Mastodon
Zdjęcie okładkowe wpisu Czas odmierzony

Czas odmierzony

0
Dodane: 8 lat temu

To już prawie 3 tydzień jak mieszkam w Irlandii. Na wsi, takiej z krowami za oknem. Czas płynie tu trochę inaczej. Wolniej, dużo wolniej. Co nasunęło mi pomysł na temat dzisiejszego tekstu: czas i jak go mierzyć.

Wszyscy wiemy, że najłatwiej czas mierzy się zegarkiem. W końcu do tego zostały stworzone, ale w dzisiejszej dobie cyfrowego życia, zmieniającego się w rytm jego bicia, to już za mało. Potrzeba nowych narzędzi, które będą wskazywały nam, kiedy jesteśmy faktycznie produktywni, a kiedy tylko wypełniamy dzień. Do tego typu zadań używam dwóch rozwiązań: Toggl i Rescue Time.

Toggl

Toggl jest bardzo prostym narzędziem mierzącym czas poświęcony na pojedyncze zadania lub projekty. W wersji darmowej dostajemy wszystko, co nam potrzebne. Łącznie z aplikacjami na wszystkie platformy (no dobra, na Windows 10 Mobile nie ma, ale kto by się tym przejmował).

Zasada działania jest bardzo prosta. Wpisujemy zadanie, które aktualnie wykonujemy w odpowiednie pole. Klikamy start. Jak skończyliśmy lub przerwaliśmy wykonywanie danego zadania – klikamy stop. Poniżej timera pojawia nam się log z dodanymi wpisami i suma zmierzonego czasu w danym dniu. Na stronie mamy dodatkowo opcję tworzenia raportów. Dzięki temu możemy sprawdzić, ile czasu poświęciliśmy danemu projektowi czy klientowi.

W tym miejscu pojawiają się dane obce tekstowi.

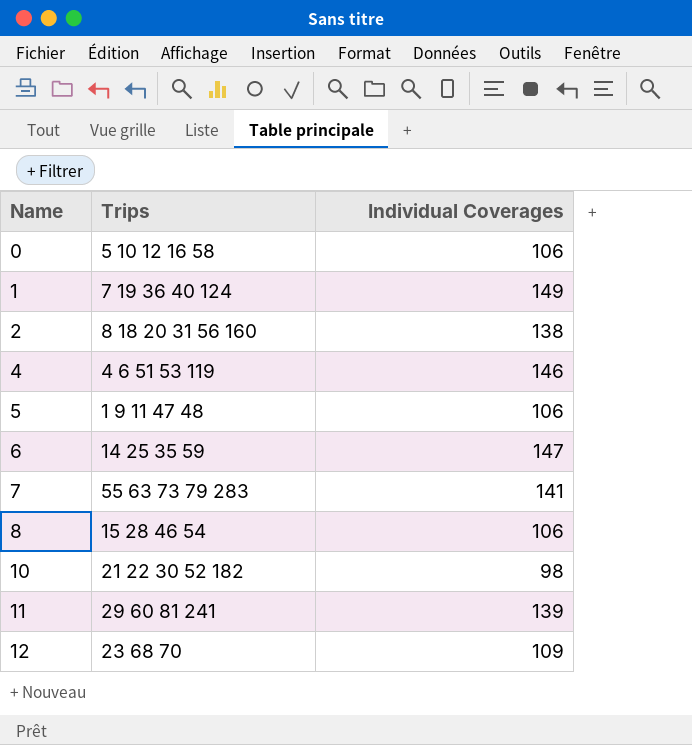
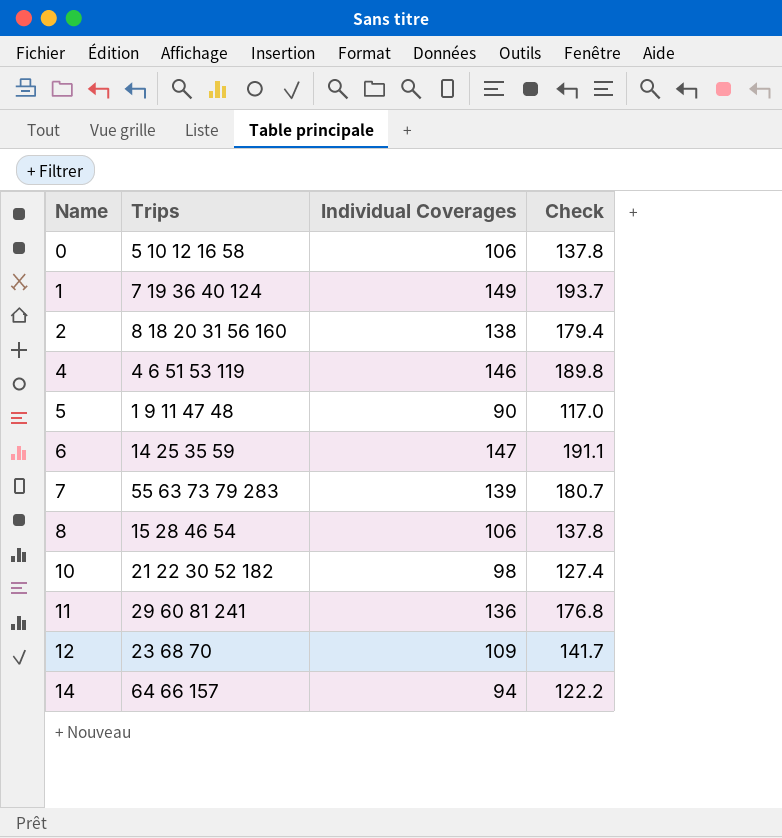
column Check | formula: none -> [Individual Coverages] * 1.3
5 | Individual Coverages: 106 -> 90
7 | Individual Coverages: 141 -> 139
11 | Individual Coverages: 139 -> 136
row 14: none -> 64 66 157 | 94 | 122.2

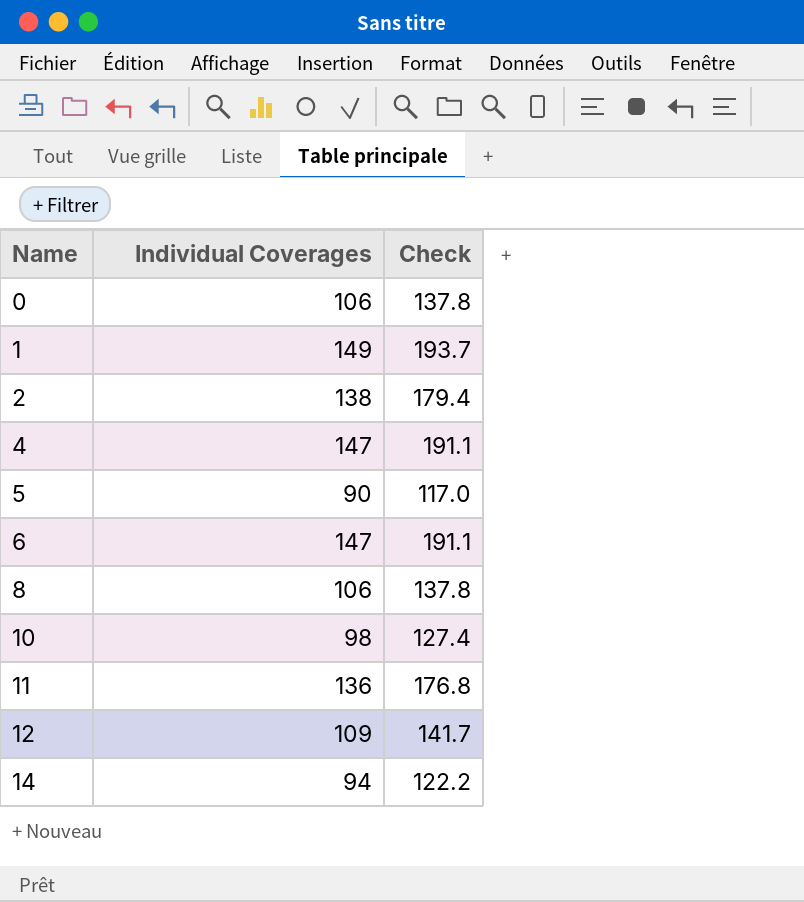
column Trips | position: 2 -> none
row 7: 55 63 73 79 283 | 139 | 180.7 -> none
4 | Individual Coverages: 146 -> 147
4 | Check: 189.8 -> 191.1

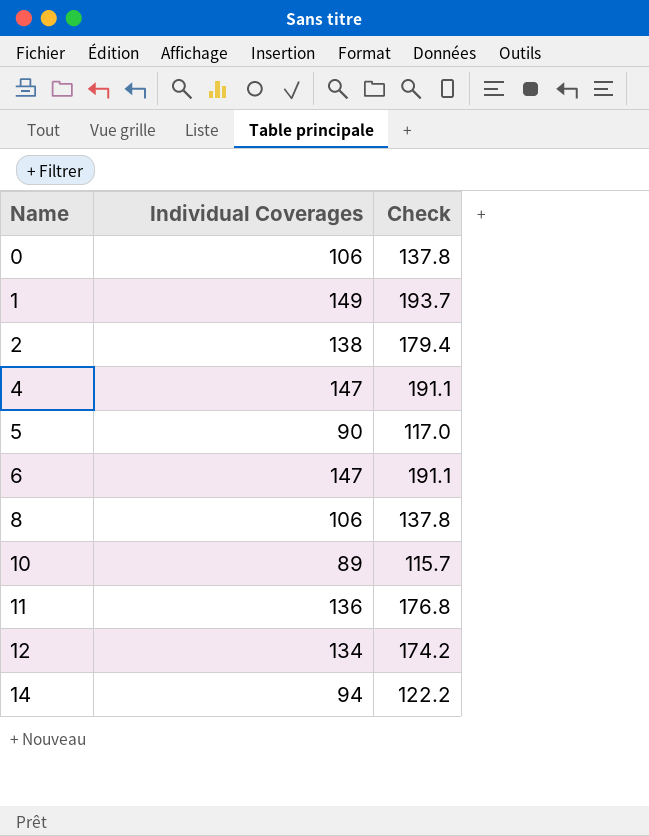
10 | Individual Coverages: 98 -> 89
10 | Check: 127.4 -> 115.7
12 | Individual Coverages: 109 -> 134
12 | Check: 141.7 -> 174.2

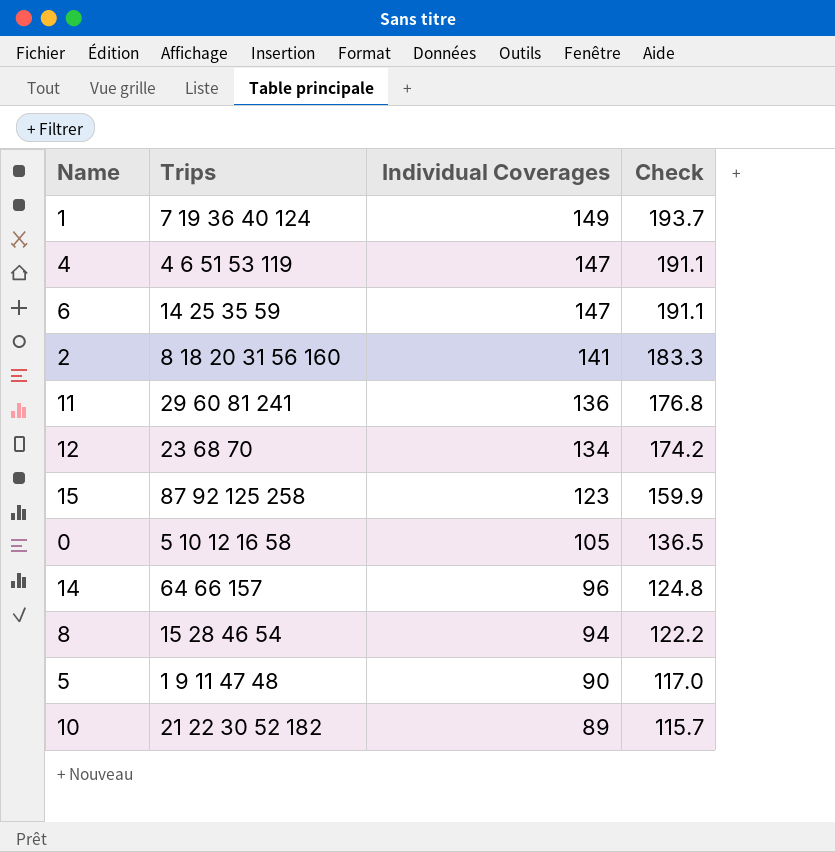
row order: Name ascending -> Individual Coverages descending
column Trips | position: none -> 2
2 | Individual Coverages: 138 -> 141
2 | Check: 179.4 -> 183.3
row 15: none -> 87 92 125 258 | 123 | 159.9
0 | Individual Coverages: 106 -> 105
0 | Check: 137.8 -> 136.5
14 | Individual Coverages: 94 -> 96
14 | Check: 122.2 -> 124.8
8 | Individual Coverages: 106 -> 94
8 | Check: 137.8 -> 122.2

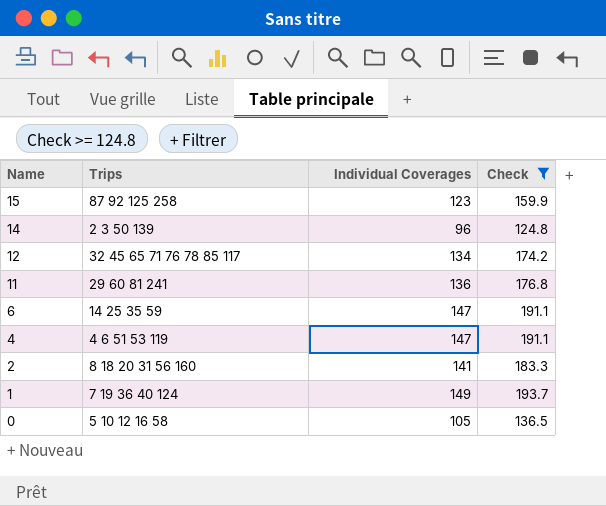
filter: none -> Check >= 124.8
row order: Individual Coverages descending -> Name descending
14 | Trips: 64 66 157 -> 2 3 50 139
12 | Trips: 23 68 70 -> 32 45 65 71 76 78 85 117

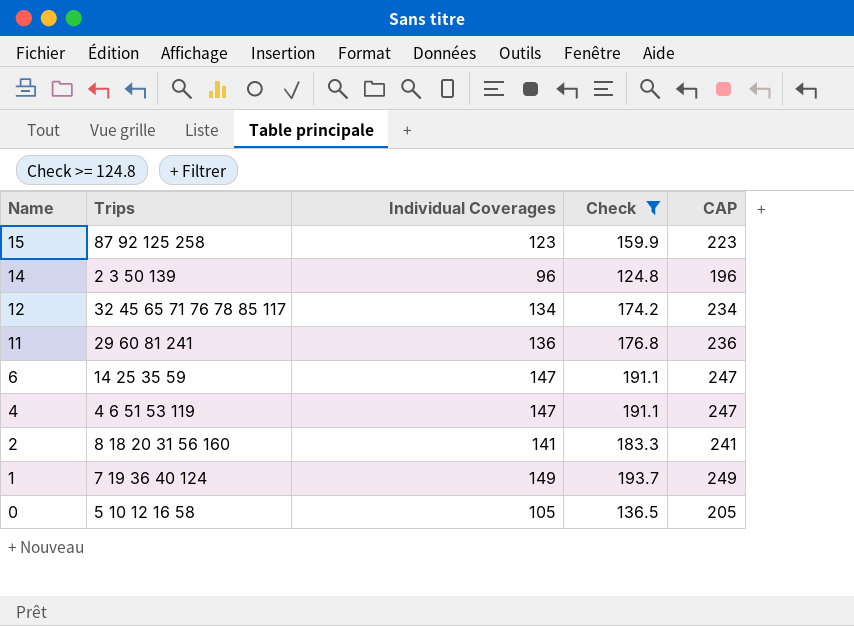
column CAP | formula: none -> [Individual Coverages] + 100

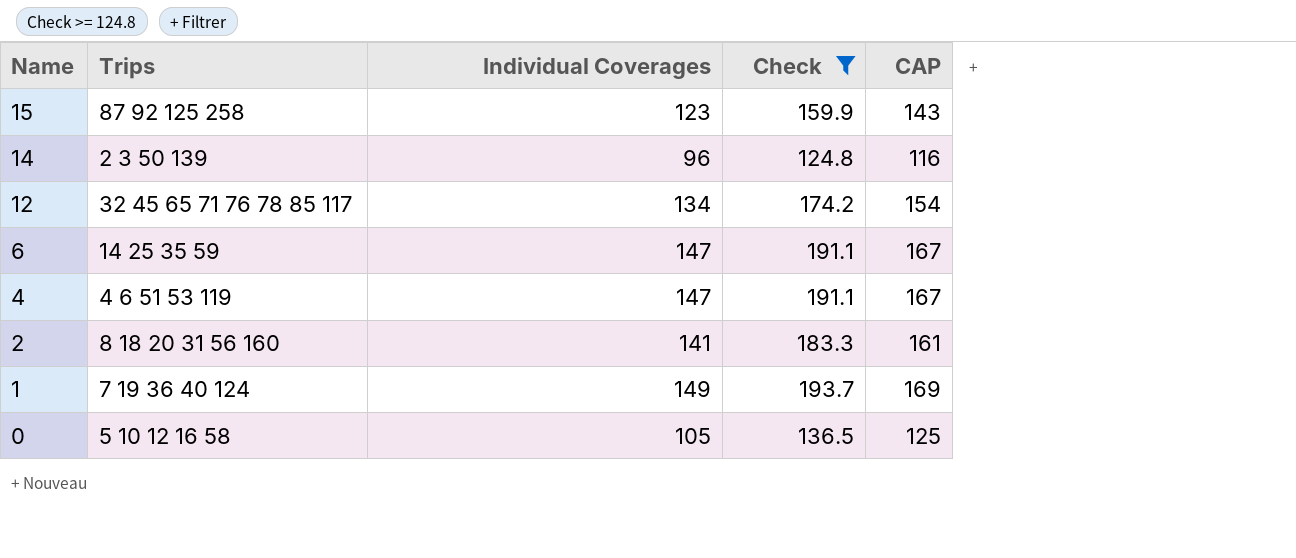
column CAP | formula: [Individual Coverages] + 100 -> [Individual Coverages] + 20
row 11: 29 60 81 241 | 136 | 176.8 | 236 -> none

Ja Toggla wykorzystuje trochę inaczej. Mam utworzonych tylko dwóch klientów: Prywatne i Praca. Dzięki temu w raportach mogę w prosty sposób określić, ile czasu poświęcam, której sferze życia. Projekty w moim przypadku to pojedynczy klienci. Zresztą, tak samo mam je zapisane w Wunderlist. W pole zadanie wpisuję tylko ogólnik opisujący, co teraz robię. Co prawda Toggl pozwala na „kopiowanie” treści zadań z różnych aplikacji do list (tak by tu i tu brzmiały tak samo), ale wymaga to korzystania z dodatku do Chrome’a i webowej wersji Wunderlist.

Kolejny, całkiem nowy ficzer, Toggla to możliwość śledzenia tego, jakie aplikacje były uruchomione w czasie, w którym był włączony timer. Niestety, jest to bardzo proste rozwiązanie i w zasadzie nie da się z niego wyciągnąć żadnych wniosków. W tym miejscu na scenę wchodzi Rescue Time.

Rescue Time

Rescue Time jest aplikacją, która mierzy czas spędzony w aplikacjach, a po dodaniu rozszerzenia do przeglądarki także stron (bez dodatku też to robi, ale nie tak szczegółowo). Całość dzieje się w tle. Bez jakiejkolwiek naszej ingerencji.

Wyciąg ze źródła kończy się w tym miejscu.